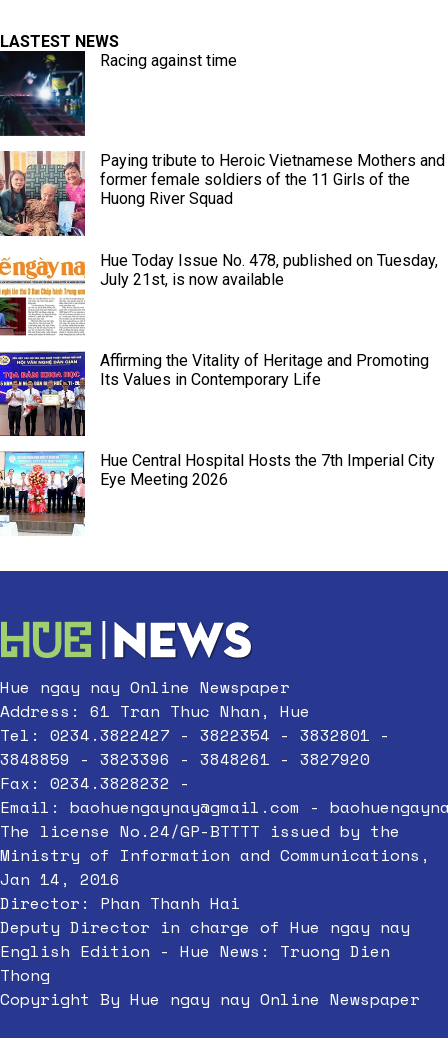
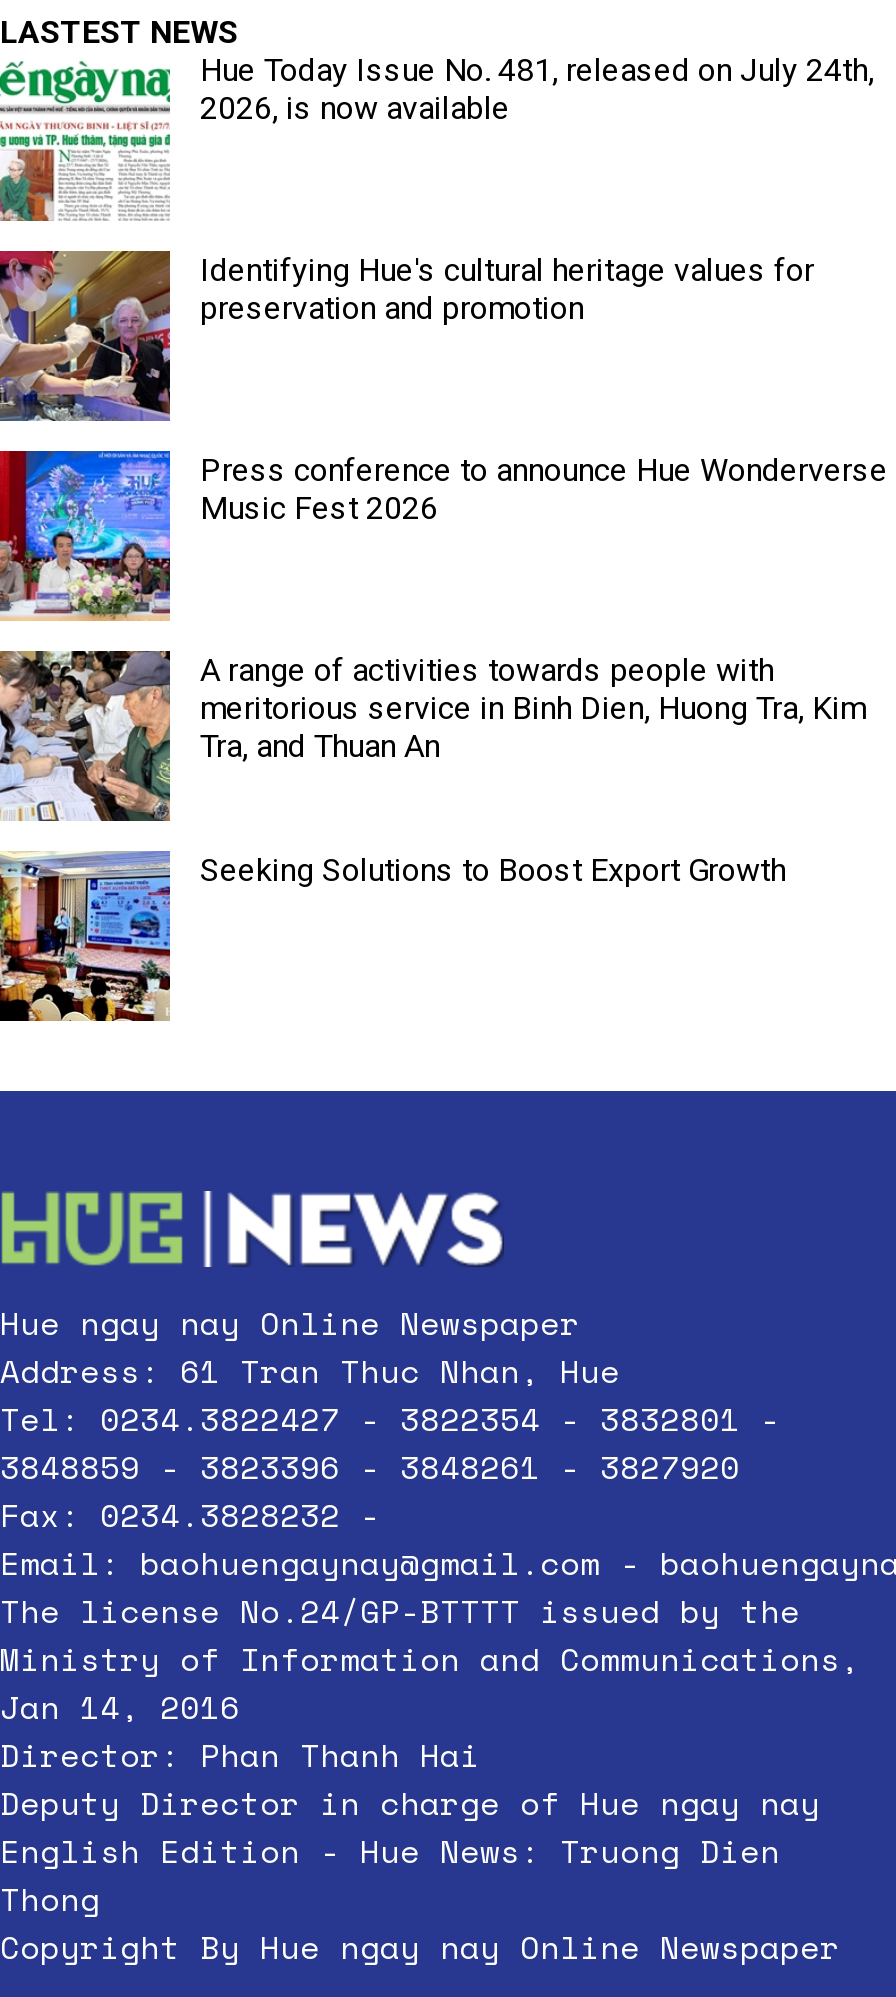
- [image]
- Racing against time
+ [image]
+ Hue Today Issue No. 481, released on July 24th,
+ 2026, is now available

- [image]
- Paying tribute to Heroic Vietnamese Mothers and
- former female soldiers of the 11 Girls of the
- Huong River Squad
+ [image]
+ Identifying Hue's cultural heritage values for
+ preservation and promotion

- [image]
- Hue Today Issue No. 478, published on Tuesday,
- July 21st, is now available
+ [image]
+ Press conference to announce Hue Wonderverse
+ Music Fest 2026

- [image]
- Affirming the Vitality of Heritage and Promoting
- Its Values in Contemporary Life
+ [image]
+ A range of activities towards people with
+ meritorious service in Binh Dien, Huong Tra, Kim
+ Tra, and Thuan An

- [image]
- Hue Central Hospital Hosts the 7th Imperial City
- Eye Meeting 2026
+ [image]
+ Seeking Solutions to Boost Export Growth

[WHAT THIS TASK INVOLVES]:
Find the line that contains "and Thuan An". Repeat it and every line after it, exactly as written, up to and including the last line of the records above.

[EXERCISE ANSWER]:
+ Tra, and Thuan An

- [image]
- Hue Central Hospital Hosts the 7th Imperial City
- Eye Meeting 2026
+ [image]
+ Seeking Solutions to Boost Export Growth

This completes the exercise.